*Exercise objective*
Copy all entries without alteration and skip the pictures they hold.
┄┄┄┄┄┄┄┄┄┄┄┄┄┄┄┄┄┄┄┄
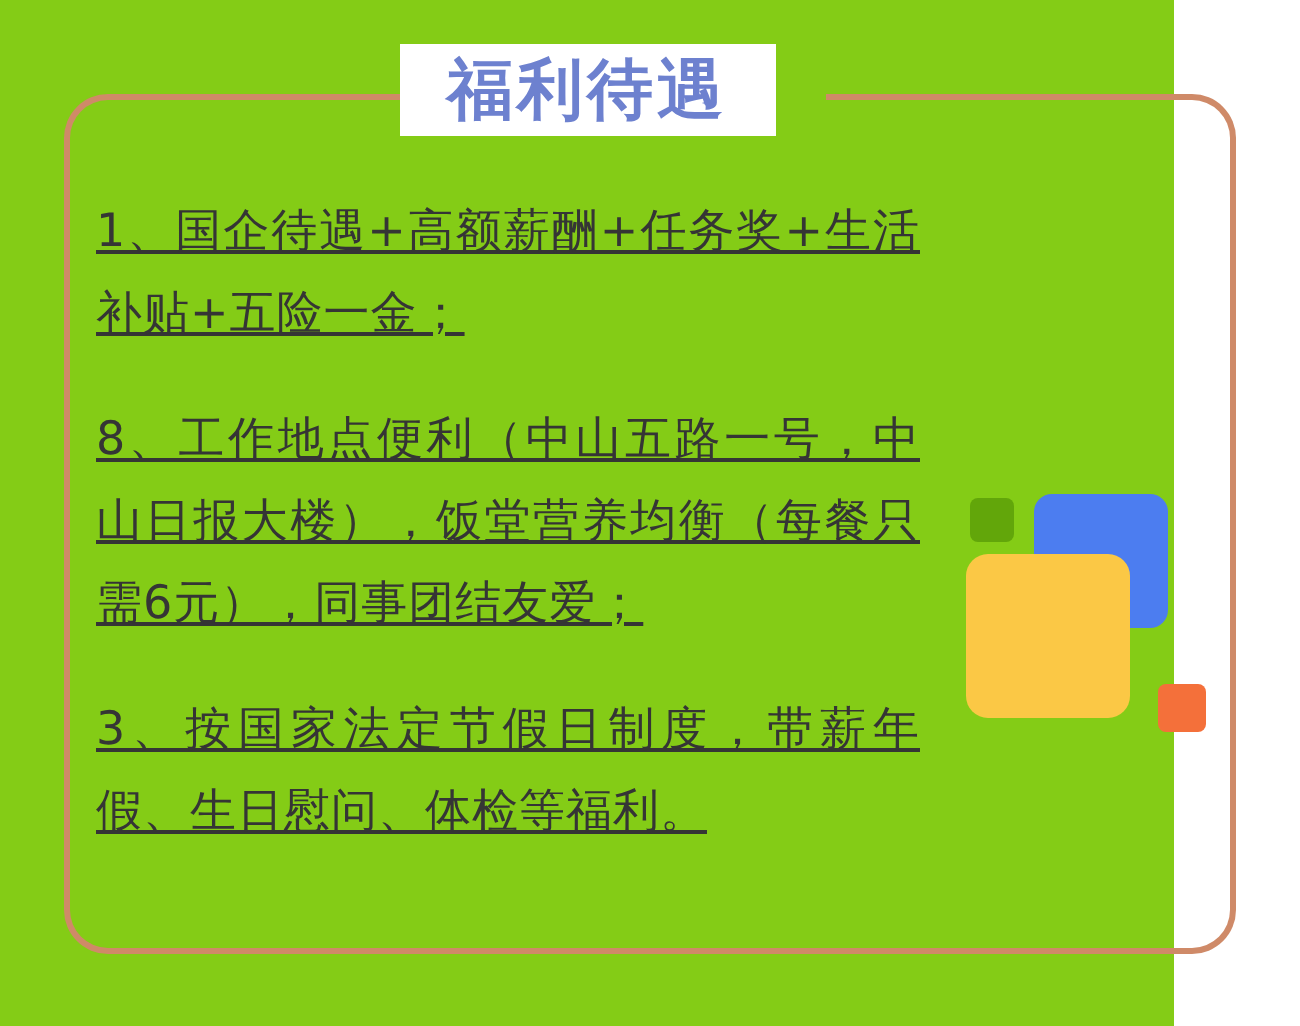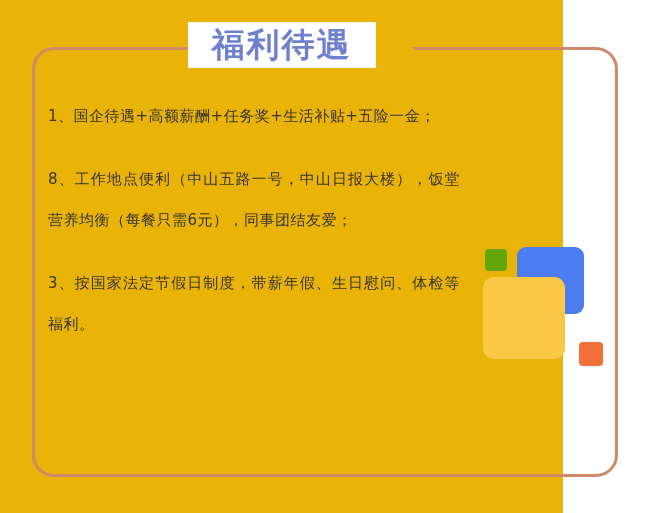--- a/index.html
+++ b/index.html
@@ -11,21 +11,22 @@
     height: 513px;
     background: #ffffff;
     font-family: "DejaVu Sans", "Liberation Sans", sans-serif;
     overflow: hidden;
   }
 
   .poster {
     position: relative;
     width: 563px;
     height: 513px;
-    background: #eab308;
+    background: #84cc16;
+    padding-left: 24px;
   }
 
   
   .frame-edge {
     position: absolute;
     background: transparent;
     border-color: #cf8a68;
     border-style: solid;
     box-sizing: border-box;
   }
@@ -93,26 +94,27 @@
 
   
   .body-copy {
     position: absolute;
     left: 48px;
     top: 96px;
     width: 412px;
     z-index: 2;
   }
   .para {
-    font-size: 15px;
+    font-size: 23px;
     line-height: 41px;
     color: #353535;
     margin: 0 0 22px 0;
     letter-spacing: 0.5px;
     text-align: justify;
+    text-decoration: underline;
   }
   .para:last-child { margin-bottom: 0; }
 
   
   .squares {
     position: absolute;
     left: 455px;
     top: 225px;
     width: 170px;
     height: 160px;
┄┄┄┄┄┄┄┄┄┄┄┄┄┄┄┄┄┄┄┄
*Task result*
--- a/index.html
+++ b/index.html
@@ -11,21 +11,22 @@
     height: 513px;
     background: #ffffff;
     font-family: "DejaVu Sans", "Liberation Sans", sans-serif;
     overflow: hidden;
   }
 
   .poster {
     position: relative;
     width: 563px;
     height: 513px;
-    background: #eab308;
+    background: #84cc16;
+    padding-left: 24px;
   }
 
   
   .frame-edge {
     position: absolute;
     background: transparent;
     border-color: #cf8a68;
     border-style: solid;
     box-sizing: border-box;
   }
@@ -93,26 +94,27 @@
 
   
   .body-copy {
     position: absolute;
     left: 48px;
     top: 96px;
     width: 412px;
     z-index: 2;
   }
   .para {
-    font-size: 15px;
+    font-size: 23px;
     line-height: 41px;
     color: #353535;
     margin: 0 0 22px 0;
     letter-spacing: 0.5px;
     text-align: justify;
+    text-decoration: underline;
   }
   .para:last-child { margin-bottom: 0; }
 
   
   .squares {
     position: absolute;
     left: 455px;
     top: 225px;
     width: 170px;
     height: 160px;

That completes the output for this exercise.